The figures don't show that helmets work - helmet laws have stopped a lot of people cycling and have done nothing for head injury rates, see Robinson DL. No clear evidence from countries that have enforced the wearing of helmets. BMJ 2006;332: 722-5. http://www.bmj.com/cgi/content/full/332/7543/722-a. It appears that helmets break easily, but don't absorb the impact, see the engineers quoted at http://en.wikipedia.org/wiki/Bicycle_helmet. A broken helmet has simply failed. At my moderately advanced age it's far too dangerous not to cycle - regular cycling, Danish style, not too far, not too fast, nearly halves the death rate, see http://archinte.ama-assn.org/cgi/content/abstract/160/11/1621 All-Cause Mortality Associated With Physical Activity During Leisure Time, Work, Sports, and Cycling to Work. Andersen et al, Arch Intern Med. 2000;160:1621-1628. Helmets have also strangled a few young children who were wearing helmets while playing off their bicycles.

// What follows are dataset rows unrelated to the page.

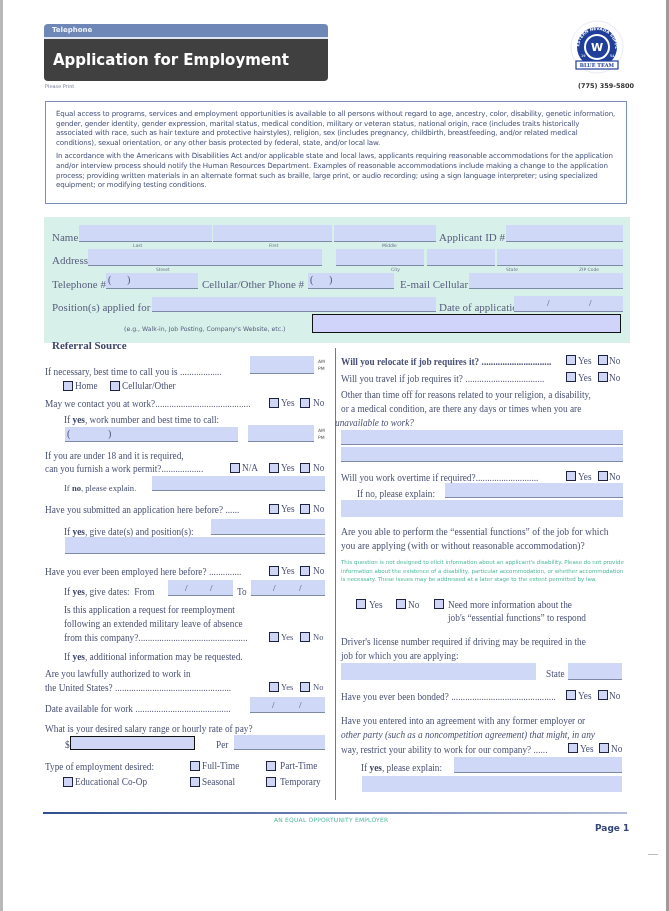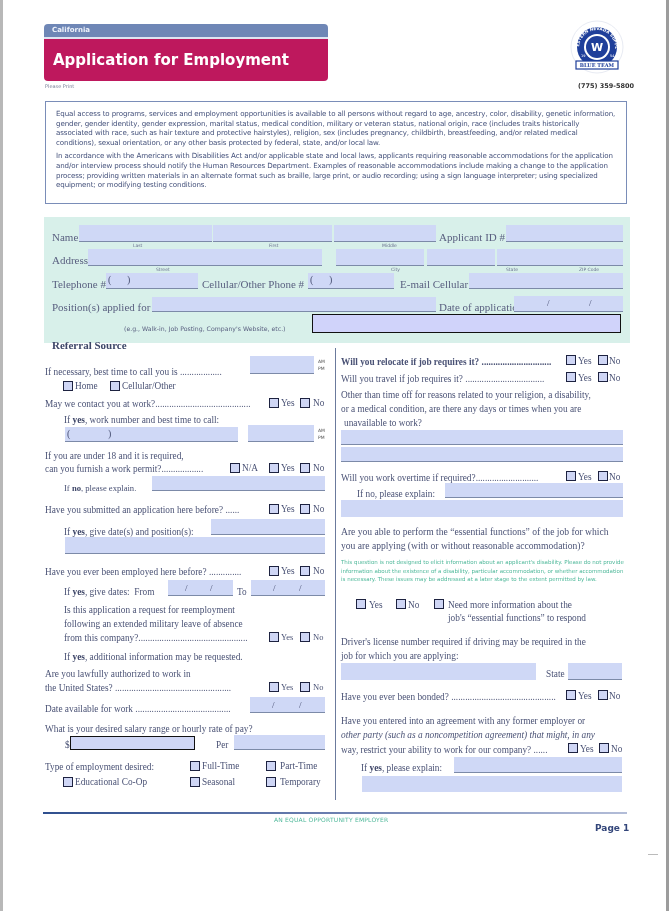--- a/index.html
+++ b/index.html
@@ -58,7 +58,7 @@
 <div class="right-edge"></div>
 
 <div class="hdr">
-  <div class="hdr-top">California</div>
+  <div class="hdr-top">Telephone</div>
   <div class="hdr-main">Application for Employment</div>
 </div>
 <div class="please-print">Please Print</div>

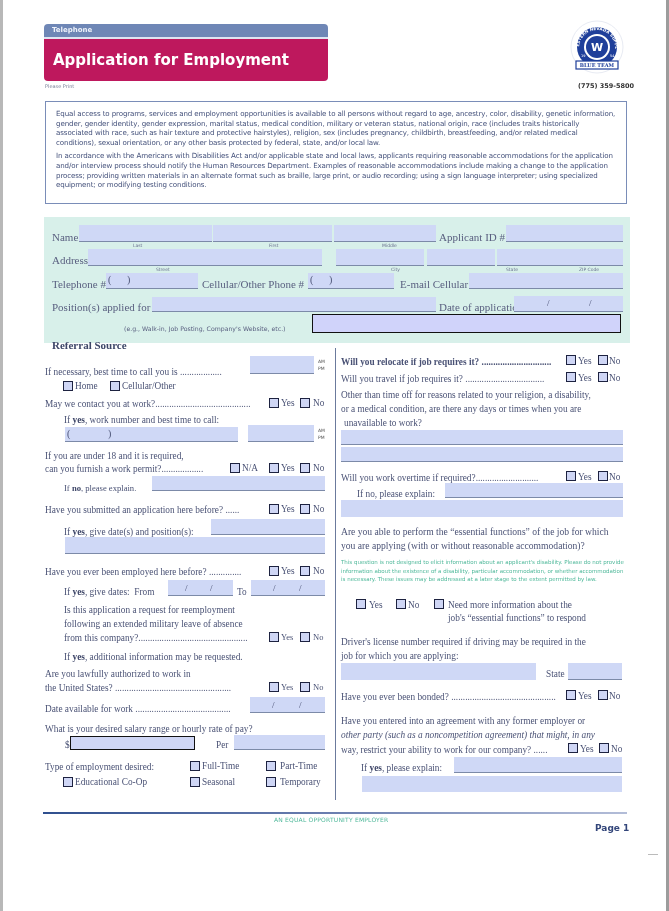--- a/index.html
+++ b/index.html
@@ -15,7 +15,7 @@
   
   .hdr { position: absolute; left: 44px; top: 24px; width: 284px; height: 57px; border-radius: 4px; overflow: hidden; }
   .hdr-top { height: 13px; background: #6f87b6; color: #eef2fa; font-family: "DejaVu Sans", sans-serif; font-weight: bold; font-size: 7px; padding-left: 8px; line-height: 13px; border-bottom: 2px solid #dfe5f2; }
-  .hdr-main { height: 50px; background: #be185d; color: #ffffff; font-family: "DejaVu Sans", sans-serif; font-weight: bold; font-size: 15px; line-height: 42px; padding-left: 9px; }
+  .hdr-main { height: 50px; background: #404040; color: #ffffff; font-family: "DejaVu Sans", sans-serif; font-weight: bold; font-size: 15px; line-height: 42px; padding-left: 9px; }
   .please-print { position: absolute; left: 45px; top: 83px; font-size: 5px; color: #7a8199; font-family: "DejaVu Sans", sans-serif; }
 
   

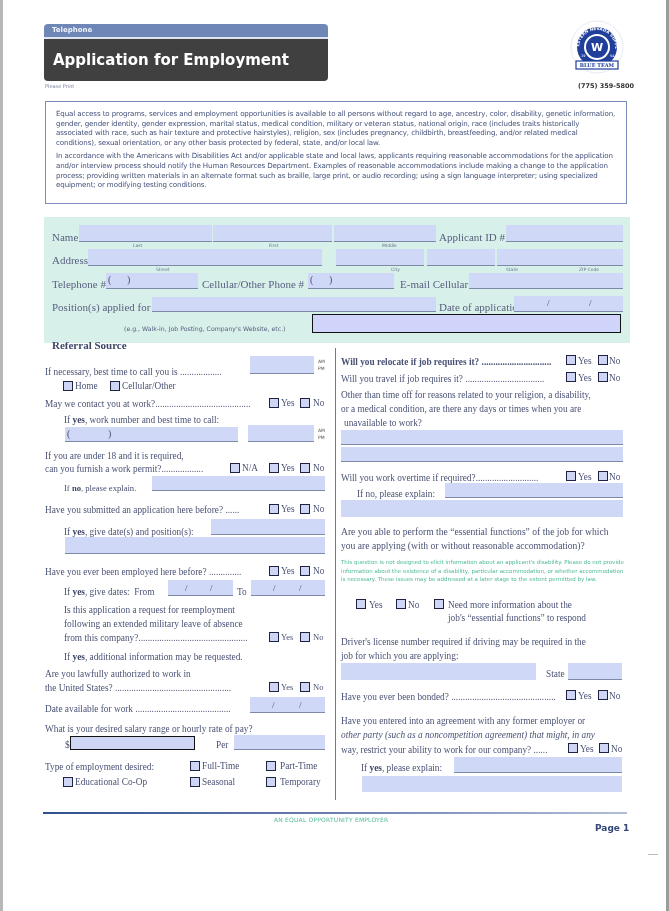--- a/index.html
+++ b/index.html
@@ -243,7 +243,7 @@
 
 <span class="q" style="left:341px; top:389px;">Other than time off for reasons related to your religion, a disability,</span>
 <span class="q" style="left:341px; top:403px;">or a medical condition, are there any days or times when you are</span>
-<span class="q" style="left:344px; top:417px;">unavailable to work?</span>
+<span class="q" style="left:335px; top:417px;font-style:italic;">unavailable to work?</span>
 <div class="fld" style="left:341px; top:430px; width:282px; height:15px;"></div>
 <div class="fld" style="left:341px; top:447px; width:282px; height:15px;"></div>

Where do the helmet police get their power from? Good question. In the main, I suggest, they get it from the perception that cycling is dangerous (actually no more than other ways of using the roads, see http://www.cyclehelmets.org). It's tempting to blame Safekids and their subsidy from the lead helmet manufacturer (bicycle helmet on Wikipedia has references), and someone is certainly supporting a lot of helmet give-away campaigns at the moment, but I doubt if they could get far without a powerful and widespread perception of danger.
I really enjoyed this post! I had a bike accident recently and received a host of backhanded comments from the hospital staff about not wearing a helmet. Nothing worse than unwanted paternalism.